**WHAT IS REQUIRED:** Starting at the line that holds "color: #fde047 ->" and stopping at the line that holds "html: <div> <div>可用磁盘空间</div>", restate the records below word for word, with both of those lines included.

[[ PROVIDED ENTRIES open ]]

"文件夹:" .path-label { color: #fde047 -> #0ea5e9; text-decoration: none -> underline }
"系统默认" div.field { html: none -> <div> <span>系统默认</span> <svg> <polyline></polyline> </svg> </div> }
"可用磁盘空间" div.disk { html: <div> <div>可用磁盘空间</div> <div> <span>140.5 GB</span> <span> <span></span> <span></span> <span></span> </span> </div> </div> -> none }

[[ PROVIDED ENTRIES closed ]]
[[ PROVIDED ENTRIES open ]]

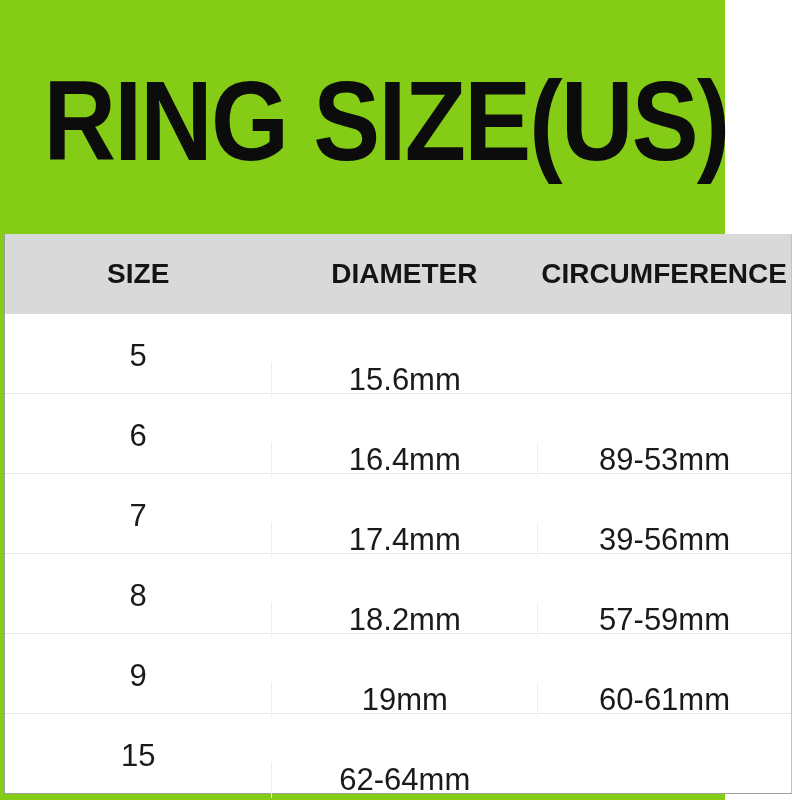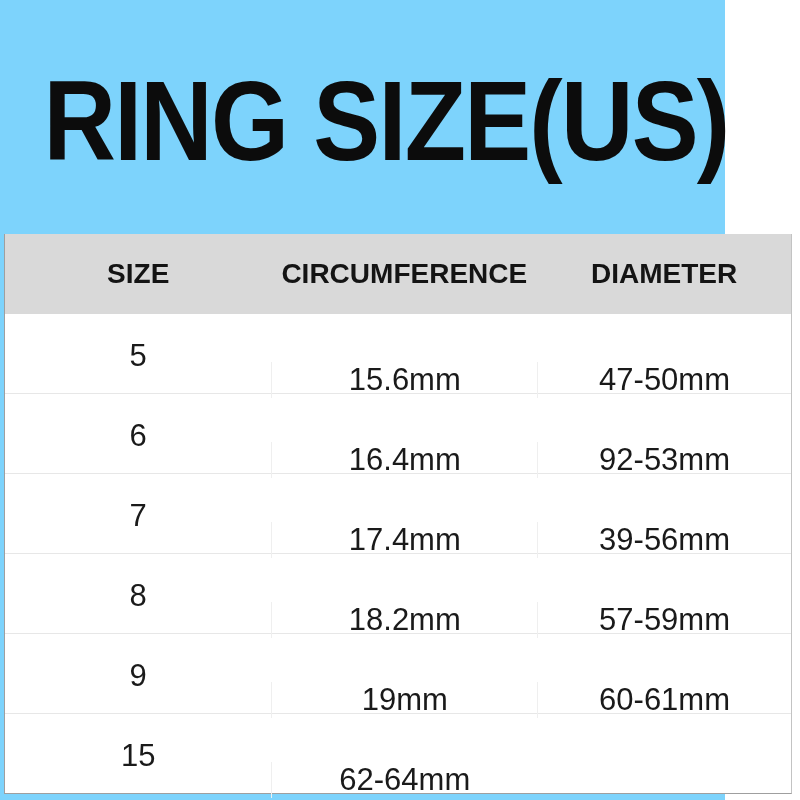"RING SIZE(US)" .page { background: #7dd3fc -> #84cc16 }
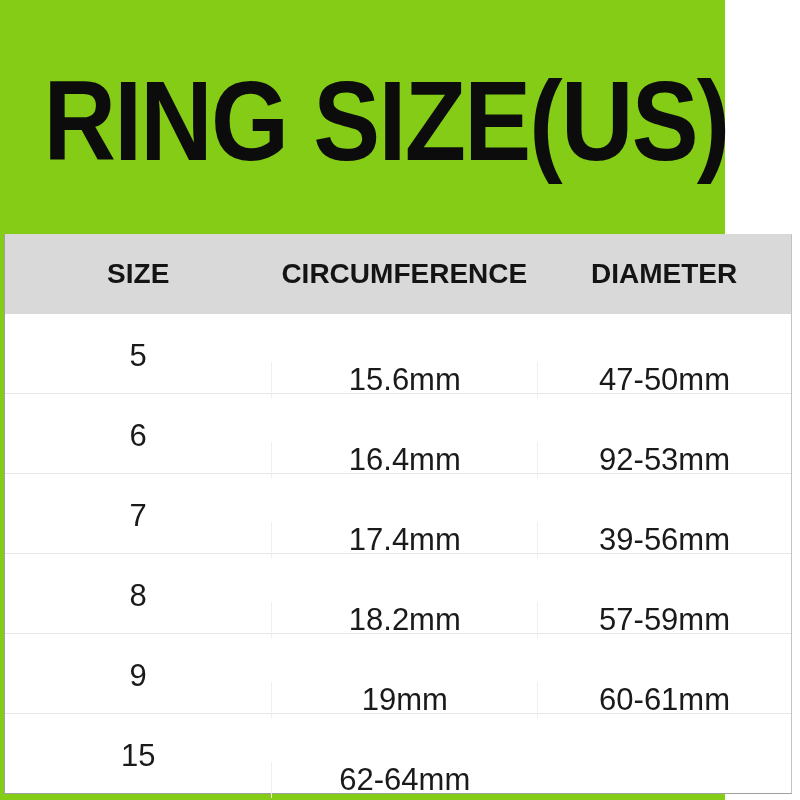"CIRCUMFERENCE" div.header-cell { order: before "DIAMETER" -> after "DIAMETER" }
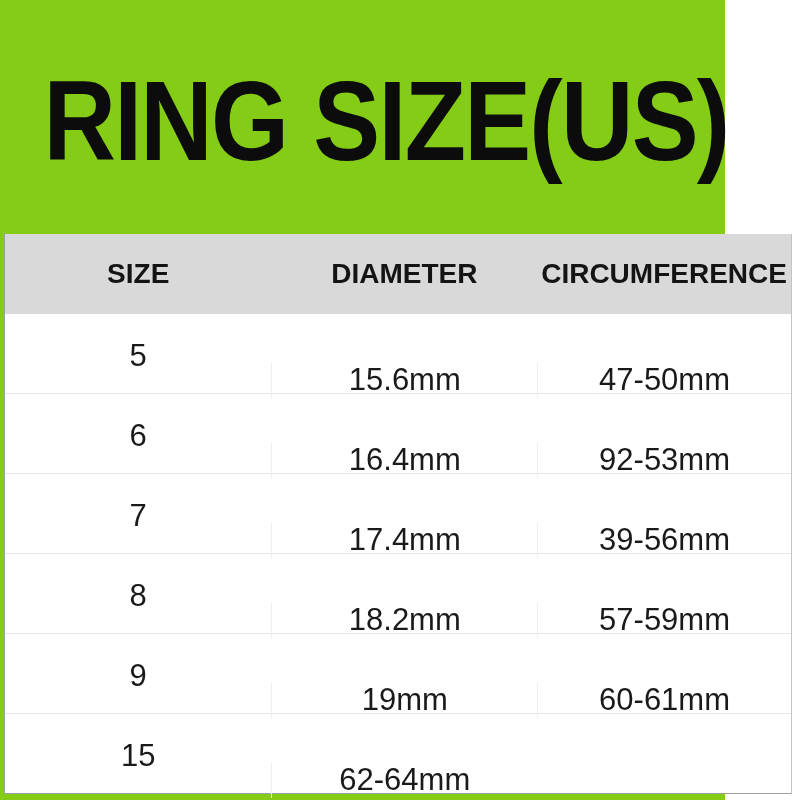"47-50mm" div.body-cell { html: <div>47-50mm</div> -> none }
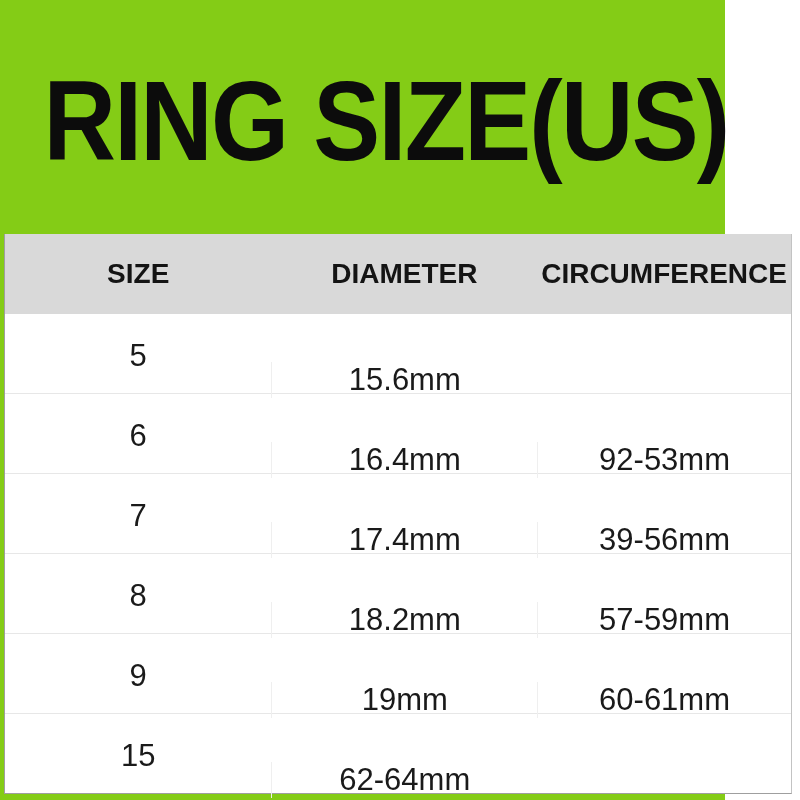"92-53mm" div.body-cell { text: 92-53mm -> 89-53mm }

[[ PROVIDED ENTRIES closed ]]

**YOUR SOLUTION:**
"文件夹:" .path-label { color: #fde047 -> #0ea5e9; text-decoration: none -> underline }
"系统默认" div.field { html: none -> <div> <span>系统默认</span> <svg> <polyline></polyline> </svg> </div> }
"可用磁盘空间" div.disk { html: <div> <div>可用磁盘空间</div> <div> <span>140.5 GB</span> <span> <span></span> <span></span> <span></span> </span> </div> </div> -> none }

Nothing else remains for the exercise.